Free Cash Flow and Fleet Size
For full year 2010, free cash flow, a non-GAAP measure, was $227 million, compared with free cash flow of $367 million for full year 2009. The year-over-year decrease in free cash flow was largely the result of an increase in net rental capital expenditures.
The size of the rental fleet, as measured by the original equipment cost, was $3.79 billion at Dec. 31, 2010, and $3.76 billion at Dec. 31, 2009. The age of the rental fleet was 47.7 months on a unit-weighted basis at Dec. 31, 2010, compared with 42.4 months at Dec. 31, 2009.
Return on Invested Capital (ROIC)
The company’s ROIC metric uses after-tax operating income for the trailing 12 months divided by the averages of stockholders’ equity (deficit), debt and deferred taxes, net of average cash. To mitigate the volatility related to fluctuations in our tax rate from period to period, the federal statutory tax rate of 35 percent is used to calculate after-tax operating income. The company’s ROIC was 3.7 percent for the 12 months ended Dec. 31, 2010, an increase of 1.5 percentage points from the same period last year.
United Rentals held a conference call about the results on Feb. 2, 2011. The conference call has been archived at www.unitedrentals.com, where it will be archived until the next earnings call.
Free cash flow, earnings before interest, taxes, depreciation and amortization (EBITDA), adjusted EBITDA, and adjusted earnings per share (adjusted EPS) are non-GAAP financial measures as defined under the rules of the SEC. Free cash flow represents net cash provided by operating activities, less purchases of rental and non-rental equipment plus proceeds from sales of rental and non-rental equipment and excess tax benefits from share-based payment arrangements, net. EBITDA represents the sum of net income (loss), loss from discontinued operation, net of taxes, provision (benefit) for income taxes, interest expense, net, interest expense-subordinated convertible debentures, net, depreciation of rental equipment and non-rental depreciation and amortization.
Adjusted EBITDA represents EBITDA plus the sum of the restructuring charge and stock compensation expense, net.

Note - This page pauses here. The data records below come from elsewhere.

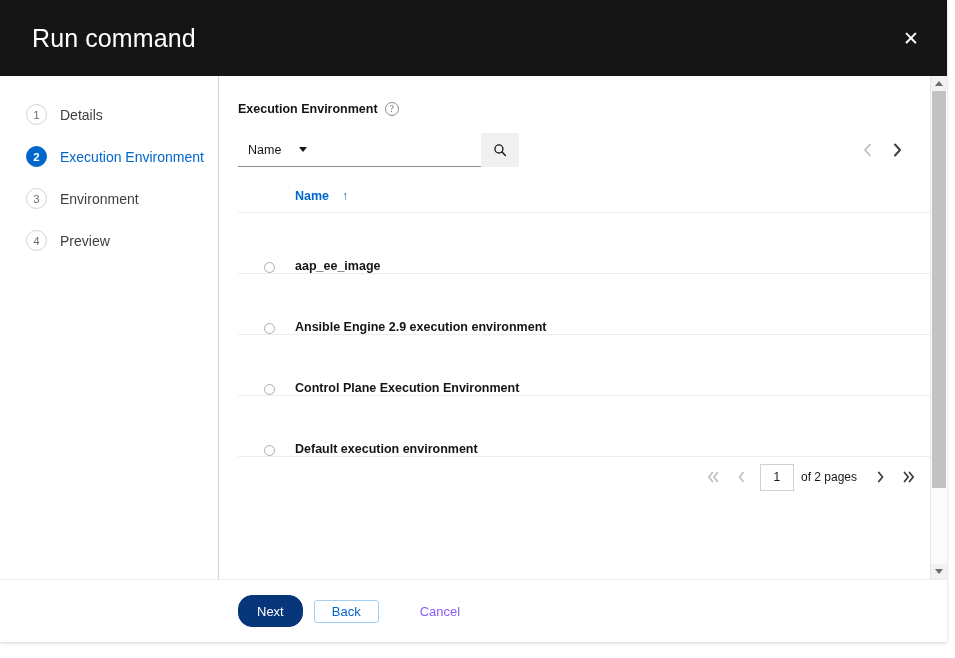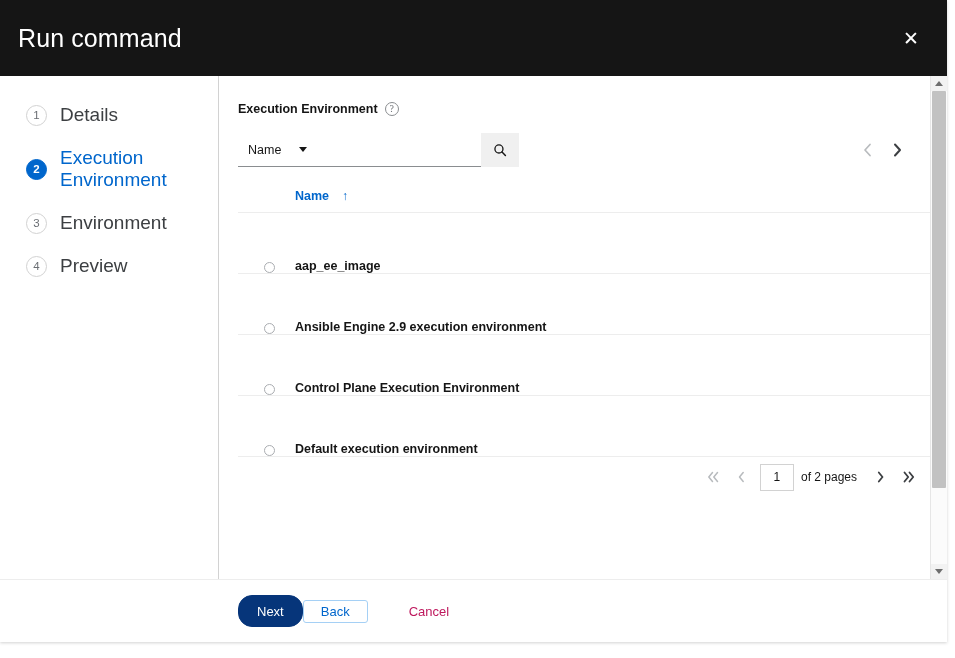--- a/index.html
+++ b/index.html
@@ -41,7 +41,7 @@
     font-size: 25px;
     font-weight: 400;
     letter-spacing: .1px;
-    padding-left: 18px;
+    padding-left: 32px;
   }
   .close-button {
     position: absolute;

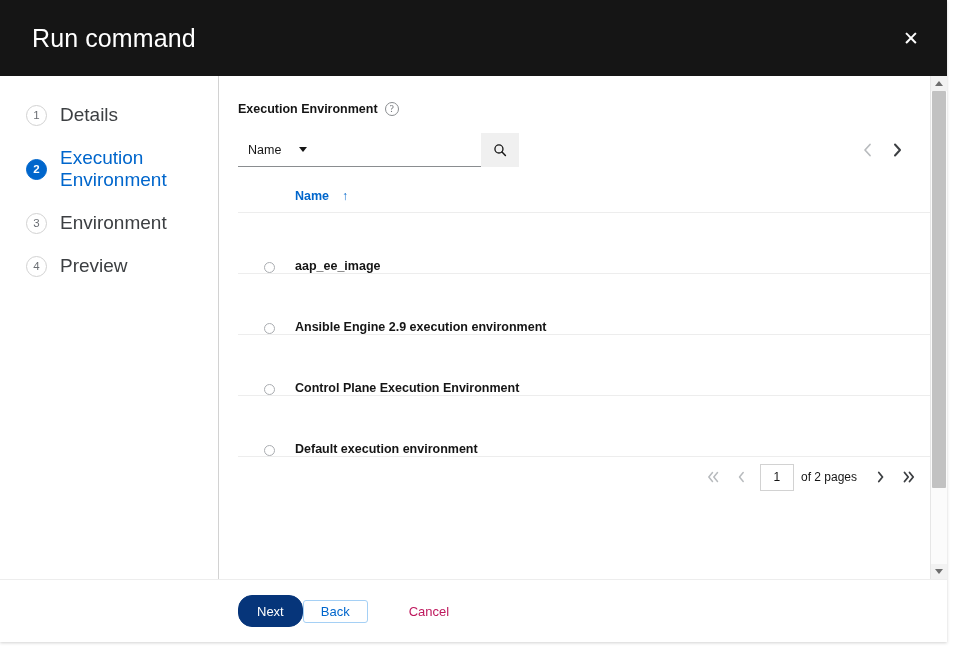--- a/index.html
+++ b/index.html
@@ -109,7 +109,7 @@
   }
   .nav-label {
     margin-left: 13px;
-    font-size: 19px;
+    font-size: 14px;
     color: #3c3f42;
   }
   .nav-item.active .nav-label {

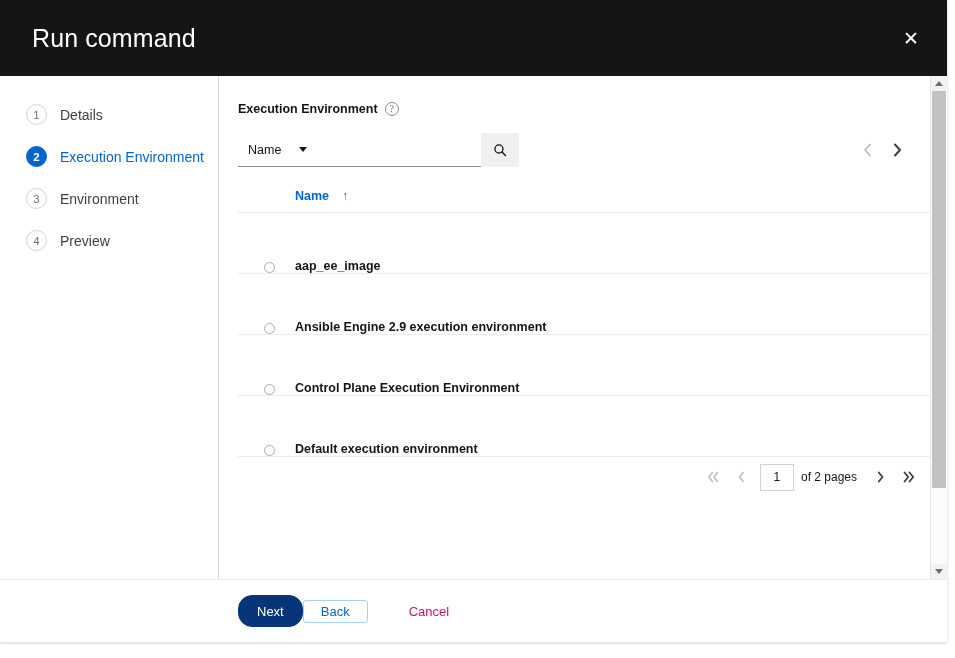--- a/index.html
+++ b/index.html
@@ -399,6 +399,7 @@
     border-radius: 3px;
     height: 23px;
     padding: 0 17px;
+    margin-left: 11px;
   }
   .btn-link {
     background: transparent;

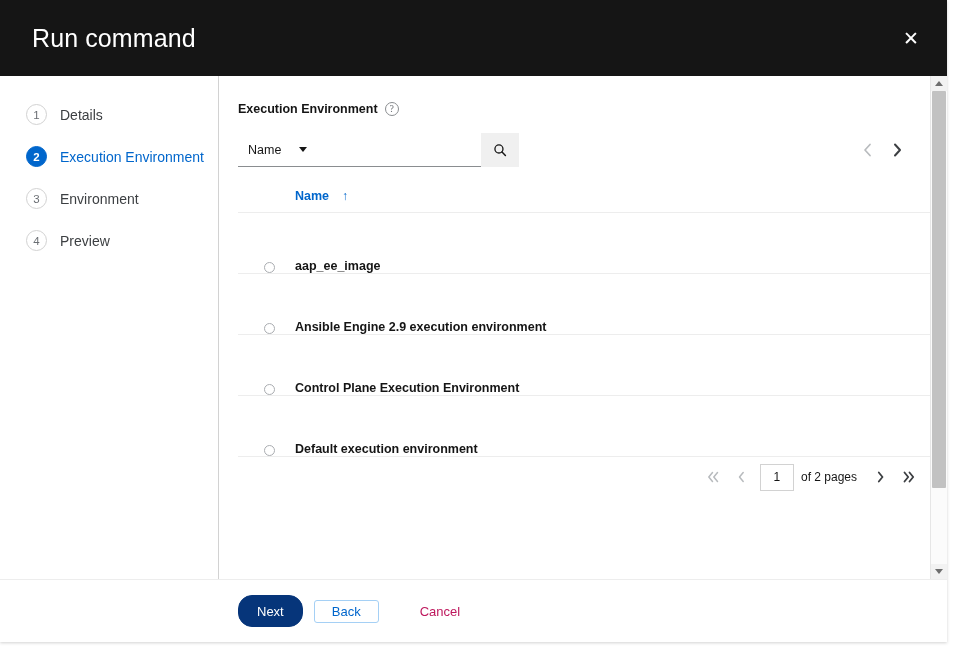--- a/index.html
+++ b/index.html
@@ -404,7 +404,7 @@
   .btn-link {
     background: transparent;
     border: none;
-    color: #be185d;
+    color: #8b5cf6;
     height: 32px;
     padding: 0 8px;
     margin-left: 33px;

Adjusted EPS represents EPS plus the sum of the restructuring charge, the gains/losses on the repurchase/redemption of debt securities and retirement of subordinated convertible debentures, and the asset impairment charge. The company believes that: (i) free cash flow provides useful additional information concerning cash flow available to meet future debt service obligations and working capital requirements; (ii) EBITDA and adjusted EBITDA provide useful information about operating performance and period-over-period growth; and (iii) adjusted EPS provides useful information concerning future profitability. However, none of these measures should be considered as alternatives to net income, cash flows from operating activities or earnings per share under GAAP as indicators of operating performance or liquidity. Information reconciling forward-looking free cash flow to a GAAP financial measure is unavailable to the company without unreasonable effort.